Perhaps most notably, Biles is the only woman to attempt the men’s-only Yurchenko double pike in competition. Her response when asked why she attempts what was thought to be impossible?
“Because I can.”
However, judges at the 2021 GK U.S. Classic refused to score the Yurchenko double-pike’s difficulty any higher than Biles’s usual vaults, about a 6.6. And when she debuted her first two signature moves at the 2019 World Artistic Gymnastics Championships, judges gave her a score that she felt did not reflect the daring and extreme work she put in.
“I’m almost 99.9% sure if any other athlete were to do it besides me, they would give it correct credit,” Biles says in “Simone vs Herself.”

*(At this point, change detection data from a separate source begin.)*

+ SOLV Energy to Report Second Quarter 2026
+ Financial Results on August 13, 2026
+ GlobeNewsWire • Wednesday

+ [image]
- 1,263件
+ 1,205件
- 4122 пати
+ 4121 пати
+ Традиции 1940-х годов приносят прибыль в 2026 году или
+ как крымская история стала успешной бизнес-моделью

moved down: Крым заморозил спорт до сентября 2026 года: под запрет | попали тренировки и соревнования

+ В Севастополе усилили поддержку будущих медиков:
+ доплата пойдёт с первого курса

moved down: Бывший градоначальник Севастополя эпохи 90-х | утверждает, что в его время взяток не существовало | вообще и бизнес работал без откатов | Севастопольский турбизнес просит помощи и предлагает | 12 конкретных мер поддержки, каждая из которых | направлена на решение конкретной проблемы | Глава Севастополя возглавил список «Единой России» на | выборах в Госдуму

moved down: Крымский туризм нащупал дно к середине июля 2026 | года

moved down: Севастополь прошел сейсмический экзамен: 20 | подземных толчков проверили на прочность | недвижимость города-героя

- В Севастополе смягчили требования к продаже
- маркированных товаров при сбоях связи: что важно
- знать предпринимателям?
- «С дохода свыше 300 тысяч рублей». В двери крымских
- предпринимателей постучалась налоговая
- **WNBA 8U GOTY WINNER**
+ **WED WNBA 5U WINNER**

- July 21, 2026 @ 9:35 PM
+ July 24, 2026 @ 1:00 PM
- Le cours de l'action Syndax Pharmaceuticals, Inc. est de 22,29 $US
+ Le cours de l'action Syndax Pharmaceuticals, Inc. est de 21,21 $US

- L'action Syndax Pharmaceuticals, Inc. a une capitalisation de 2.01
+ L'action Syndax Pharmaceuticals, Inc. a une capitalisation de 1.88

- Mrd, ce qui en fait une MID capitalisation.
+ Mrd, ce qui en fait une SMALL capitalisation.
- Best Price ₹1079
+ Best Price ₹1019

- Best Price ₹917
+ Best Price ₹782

“But since I’m already way ahead of everybody, they kind of want to pull it back. Because sometimes they don’t think it’s fair that I win all the time.”
Simone, the Mental Health Advocate
In a stunning move during the women’s final in Tokyo on July 27, Biles pulled out of the competition, citing mental health concerns. Her Olympic performance up to that point had been sub-par compared to her usual performances. She was missing landings, slipping off of the mats, and finally botched a vault attempt at the finals that led to her decision.
She later told reporters that she withdrew to “focus” on her “mental health.”
“We have to protect our minds and our bodies and not just go out and do what the world wants us to do,” she said.
Just two days before, Biles posted on Instagram that she felt she did not perform well during the preliminary competition.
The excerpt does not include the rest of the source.